» **Assignment**
Without including any pictures, give back all of the data exactly.

*** Opening Given records ***

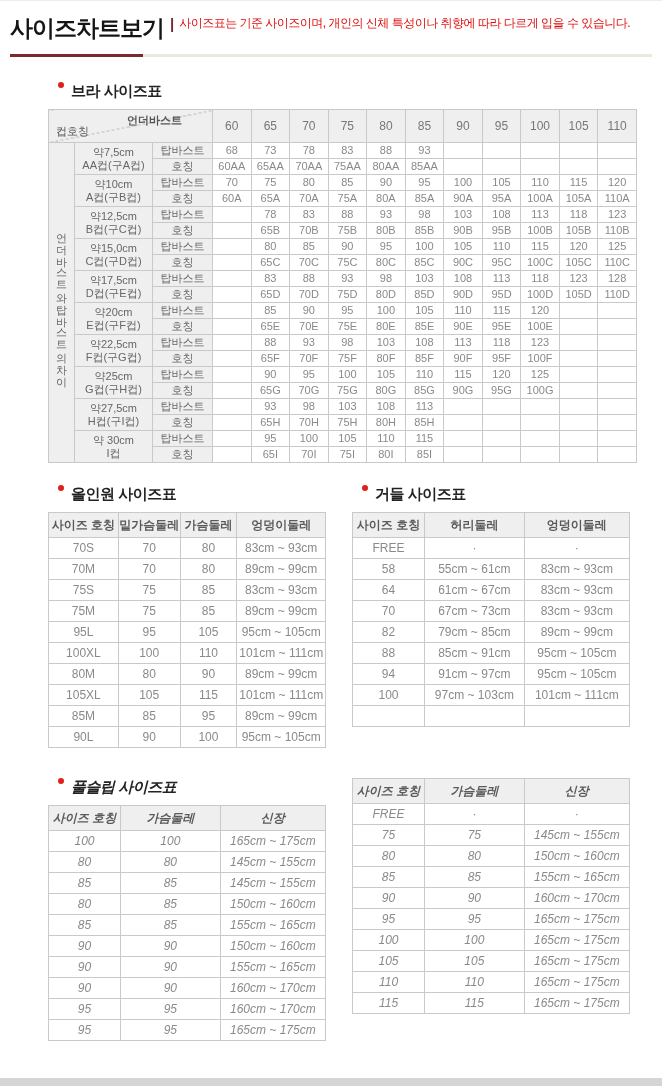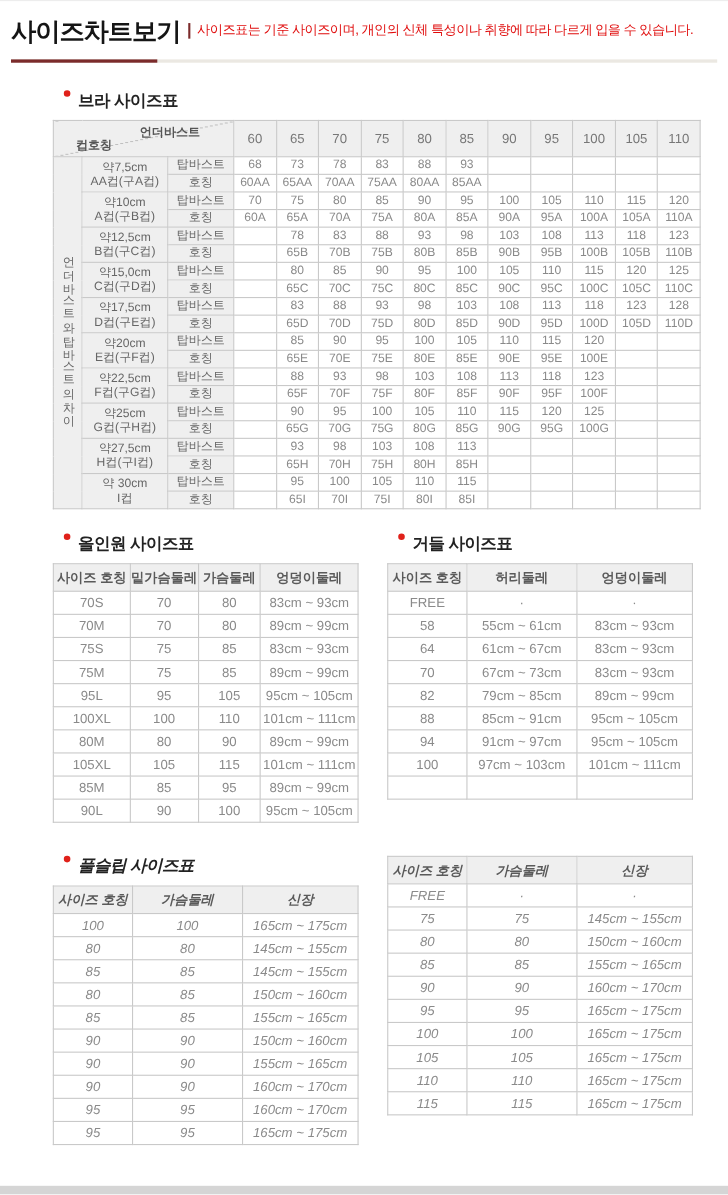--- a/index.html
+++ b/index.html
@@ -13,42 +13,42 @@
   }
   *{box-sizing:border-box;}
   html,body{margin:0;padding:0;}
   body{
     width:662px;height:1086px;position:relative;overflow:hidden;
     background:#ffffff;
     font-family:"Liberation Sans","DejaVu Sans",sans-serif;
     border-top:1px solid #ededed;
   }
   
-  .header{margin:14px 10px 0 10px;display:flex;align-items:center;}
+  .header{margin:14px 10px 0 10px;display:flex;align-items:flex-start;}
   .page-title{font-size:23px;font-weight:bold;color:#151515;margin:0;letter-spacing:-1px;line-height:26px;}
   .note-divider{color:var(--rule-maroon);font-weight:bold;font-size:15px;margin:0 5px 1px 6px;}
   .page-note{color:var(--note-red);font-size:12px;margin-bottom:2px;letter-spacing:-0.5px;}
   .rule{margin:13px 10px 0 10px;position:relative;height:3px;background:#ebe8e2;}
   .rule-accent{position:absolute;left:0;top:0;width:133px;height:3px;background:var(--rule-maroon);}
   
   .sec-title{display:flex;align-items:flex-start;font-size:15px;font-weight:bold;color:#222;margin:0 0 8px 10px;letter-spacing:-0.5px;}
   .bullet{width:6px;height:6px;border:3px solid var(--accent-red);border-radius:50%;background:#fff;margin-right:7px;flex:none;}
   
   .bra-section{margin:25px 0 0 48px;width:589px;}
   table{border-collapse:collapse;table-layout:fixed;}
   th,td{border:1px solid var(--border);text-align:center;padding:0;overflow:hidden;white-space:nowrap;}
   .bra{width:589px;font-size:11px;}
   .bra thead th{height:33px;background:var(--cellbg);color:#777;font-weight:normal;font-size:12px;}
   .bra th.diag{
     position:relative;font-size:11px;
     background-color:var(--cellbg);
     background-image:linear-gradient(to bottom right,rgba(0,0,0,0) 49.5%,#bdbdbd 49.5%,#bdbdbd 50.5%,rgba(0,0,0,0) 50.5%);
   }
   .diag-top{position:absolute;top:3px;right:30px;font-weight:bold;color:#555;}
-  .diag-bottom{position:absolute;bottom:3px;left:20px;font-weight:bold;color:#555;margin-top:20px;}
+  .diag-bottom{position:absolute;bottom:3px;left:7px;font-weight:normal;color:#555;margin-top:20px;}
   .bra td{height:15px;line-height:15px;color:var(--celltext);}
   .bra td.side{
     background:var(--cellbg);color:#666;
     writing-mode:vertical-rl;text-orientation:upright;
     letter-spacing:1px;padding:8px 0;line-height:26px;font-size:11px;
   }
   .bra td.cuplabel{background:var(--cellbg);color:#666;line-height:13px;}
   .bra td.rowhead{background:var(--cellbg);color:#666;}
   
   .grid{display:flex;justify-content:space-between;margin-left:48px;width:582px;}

*** Closing Given records ***

» **Problem solution**
--- a/index.html
+++ b/index.html
@@ -13,42 +13,42 @@
   }
   *{box-sizing:border-box;}
   html,body{margin:0;padding:0;}
   body{
     width:662px;height:1086px;position:relative;overflow:hidden;
     background:#ffffff;
     font-family:"Liberation Sans","DejaVu Sans",sans-serif;
     border-top:1px solid #ededed;
   }
   
-  .header{margin:14px 10px 0 10px;display:flex;align-items:center;}
+  .header{margin:14px 10px 0 10px;display:flex;align-items:flex-start;}
   .page-title{font-size:23px;font-weight:bold;color:#151515;margin:0;letter-spacing:-1px;line-height:26px;}
   .note-divider{color:var(--rule-maroon);font-weight:bold;font-size:15px;margin:0 5px 1px 6px;}
   .page-note{color:var(--note-red);font-size:12px;margin-bottom:2px;letter-spacing:-0.5px;}
   .rule{margin:13px 10px 0 10px;position:relative;height:3px;background:#ebe8e2;}
   .rule-accent{position:absolute;left:0;top:0;width:133px;height:3px;background:var(--rule-maroon);}
   
   .sec-title{display:flex;align-items:flex-start;font-size:15px;font-weight:bold;color:#222;margin:0 0 8px 10px;letter-spacing:-0.5px;}
   .bullet{width:6px;height:6px;border:3px solid var(--accent-red);border-radius:50%;background:#fff;margin-right:7px;flex:none;}
   
   .bra-section{margin:25px 0 0 48px;width:589px;}
   table{border-collapse:collapse;table-layout:fixed;}
   th,td{border:1px solid var(--border);text-align:center;padding:0;overflow:hidden;white-space:nowrap;}
   .bra{width:589px;font-size:11px;}
   .bra thead th{height:33px;background:var(--cellbg);color:#777;font-weight:normal;font-size:12px;}
   .bra th.diag{
     position:relative;font-size:11px;
     background-color:var(--cellbg);
     background-image:linear-gradient(to bottom right,rgba(0,0,0,0) 49.5%,#bdbdbd 49.5%,#bdbdbd 50.5%,rgba(0,0,0,0) 50.5%);
   }
   .diag-top{position:absolute;top:3px;right:30px;font-weight:bold;color:#555;}
-  .diag-bottom{position:absolute;bottom:3px;left:20px;font-weight:bold;color:#555;margin-top:20px;}
+  .diag-bottom{position:absolute;bottom:3px;left:7px;font-weight:normal;color:#555;margin-top:20px;}
   .bra td{height:15px;line-height:15px;color:var(--celltext);}
   .bra td.side{
     background:var(--cellbg);color:#666;
     writing-mode:vertical-rl;text-orientation:upright;
     letter-spacing:1px;padding:8px 0;line-height:26px;font-size:11px;
   }
   .bra td.cuplabel{background:var(--cellbg);color:#666;line-height:13px;}
   .bra td.rowhead{background:var(--cellbg);color:#666;}
   
   .grid{display:flex;justify-content:space-between;margin-left:48px;width:582px;}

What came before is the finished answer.